▶ **What is expected**: Only lines containing "massive" are wanted from the data below. Copy those lines.

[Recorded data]
============
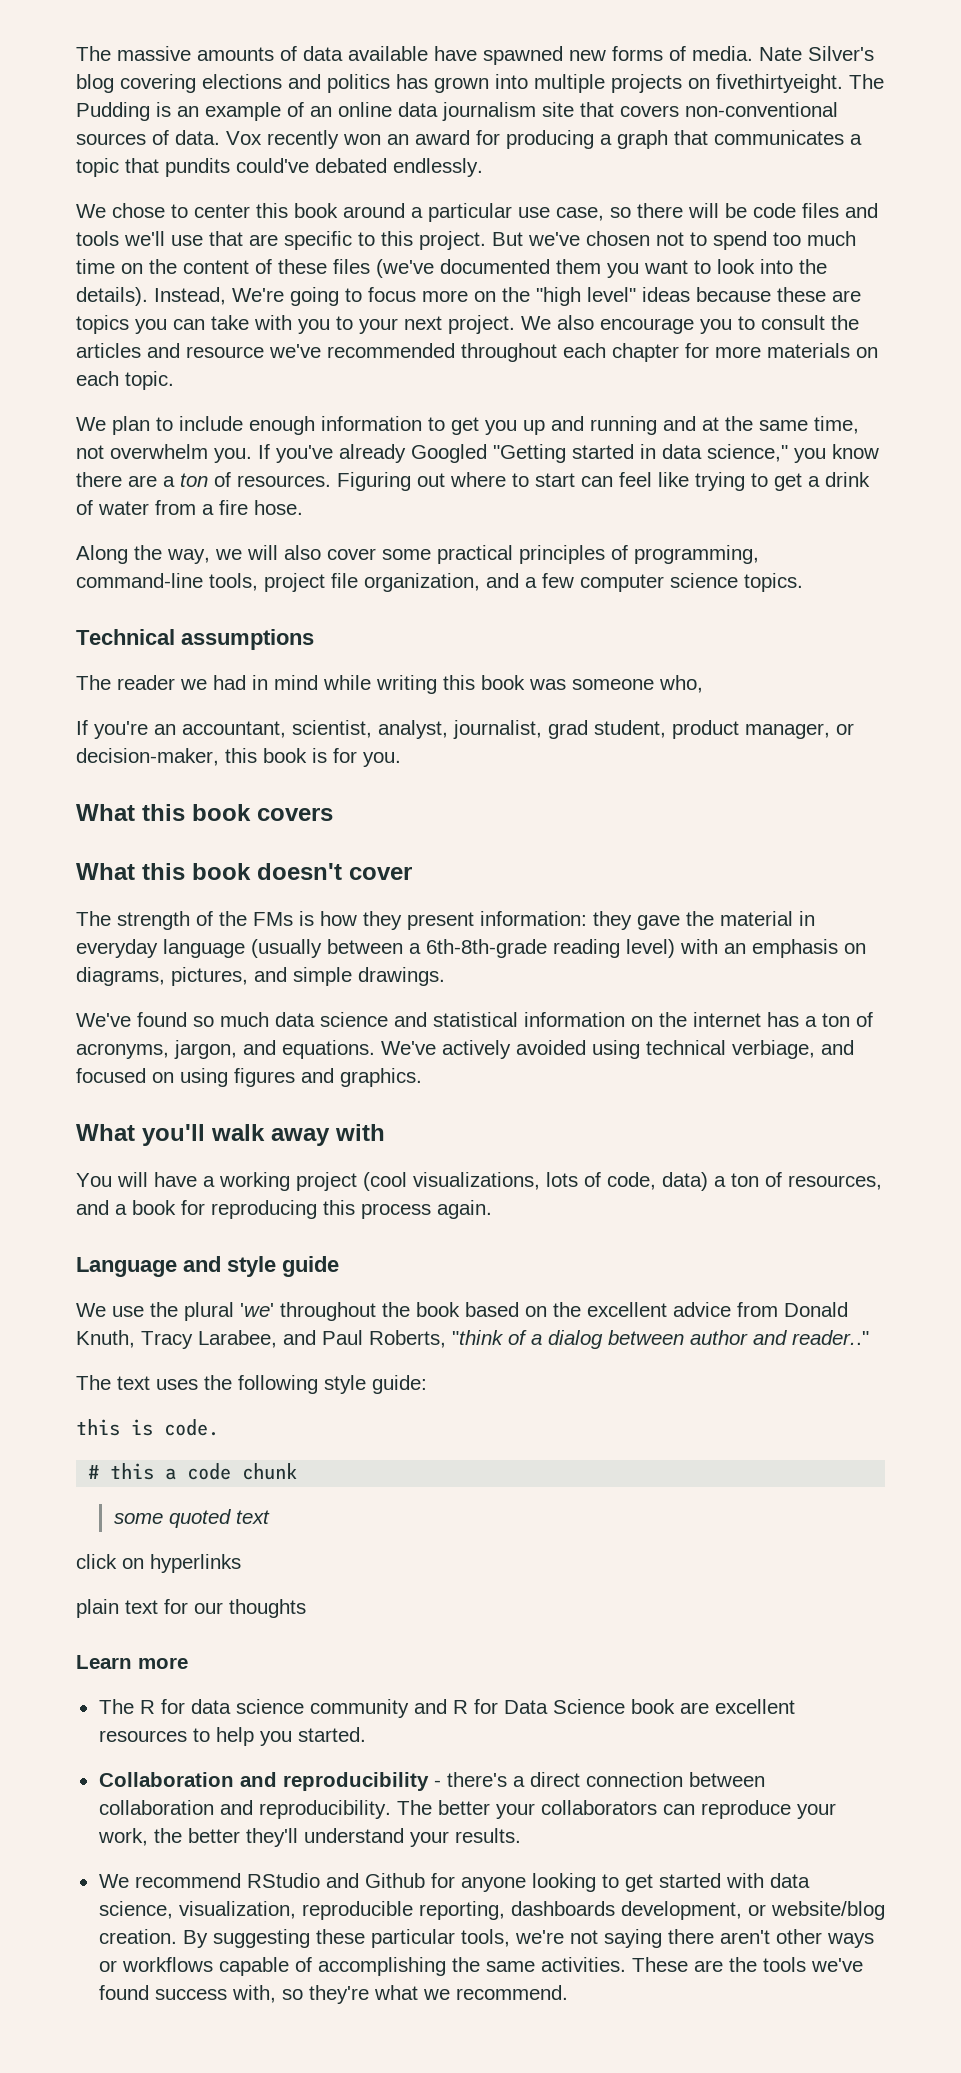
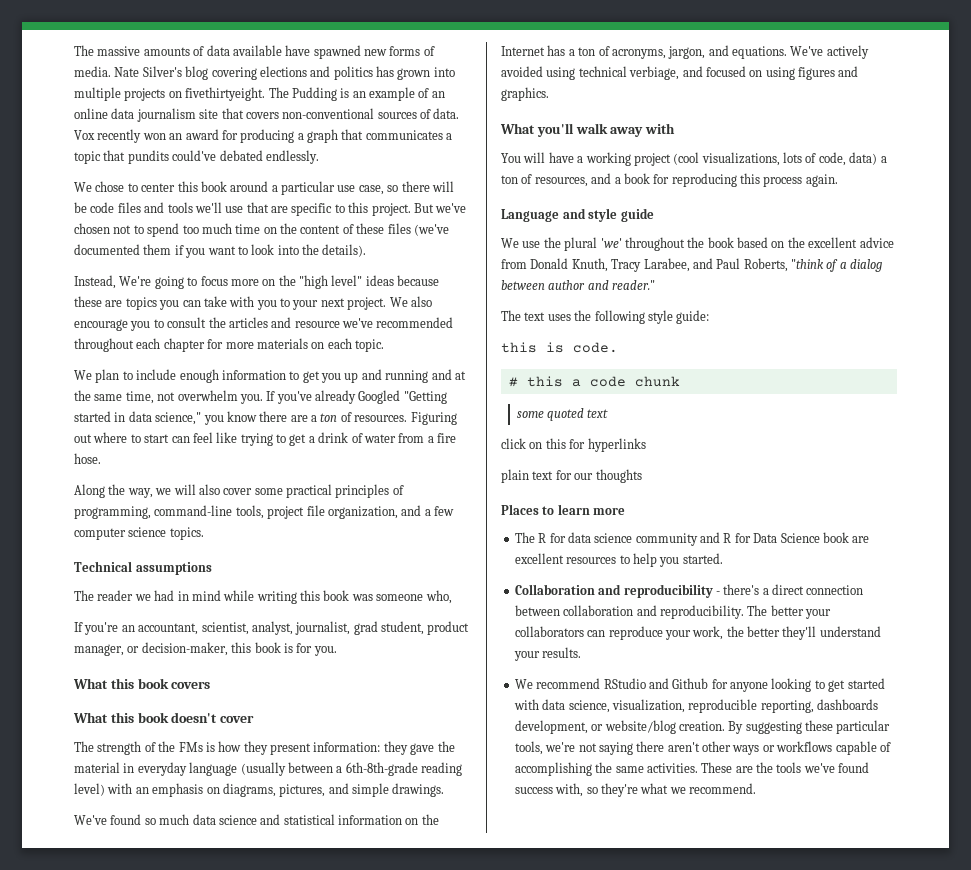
- But we've chosen not to spend too much time on the content of these files (we've documented them you want to look into the details). Instead, We're going to focus more on the "high level" ideas because these are topics you can take with you to your next project.
+ But we've chosen not to spend too much time on the content of these files (we've documented them if you want to look into the details).
+ Instead, We're going to focus more on the "high level" ideas because these are topics you can take with you to your next project.
- We've found so much data science and statistical information on the internet has a ton of acronyms, jargon, and equations.
+ We've found so much data science and statistical information on the Internet has a ton of acronyms, jargon, and equations.
- We use the plural 'we' throughout the book based on the excellent advice from Donald Knuth, Tracy Larabee, and Paul Roberts, "think of a dialog between author and reader.."
+ We use the plural 'we' throughout the book based on the excellent advice from Donald Knuth, Tracy Larabee, and Paul Roberts, "think of a dialog between author and reader."
- click on hyperlinks
+ click on this for hyperlinks
- Learn more
+ Places to learn more

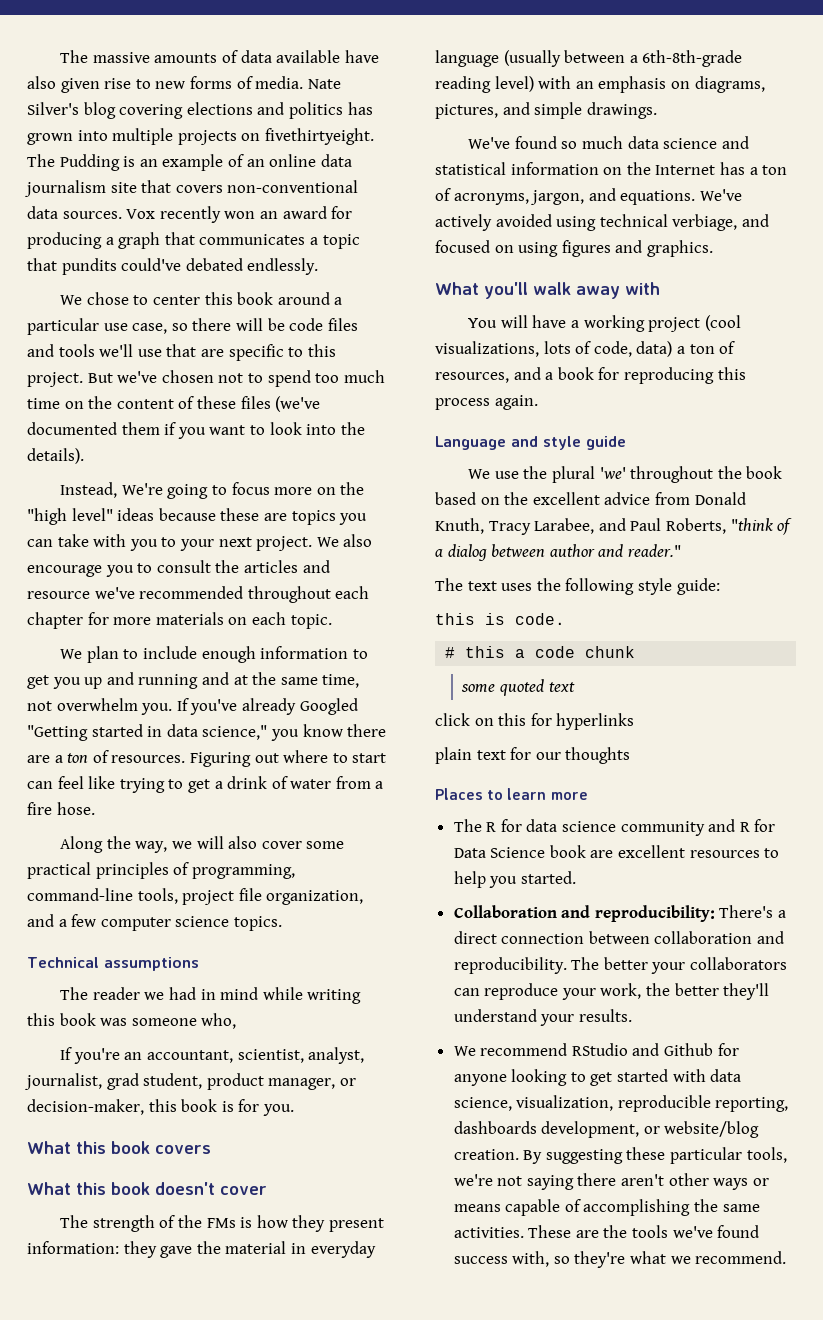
- The massive amounts of data available have spawned new forms of media.
+ The massive amounts of data available have also given rise to new forms of media.
- The Pudding is an example of an online data journalism site that covers non-conventional sources of data.
+ The Pudding is an example of an online data journalism site that covers non-conventional data sources.
- Collaboration and reproducibility - there's a direct connection between collaboration and reproducibility.
+ Collaboration and reproducibility: There's a direct connection between collaboration and reproducibility.
- By suggesting these particular tools, we're not saying there aren't other ways or workflows capable of accomplishing the same activities.
+ By suggesting these particular tools, we're not saying there aren't other ways or means capable of accomplishing the same activities.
============
▶ **Response to this task**:
- The massive amounts of data available have spawned new forms of media.
+ The massive amounts of data available have also given rise to new forms of media.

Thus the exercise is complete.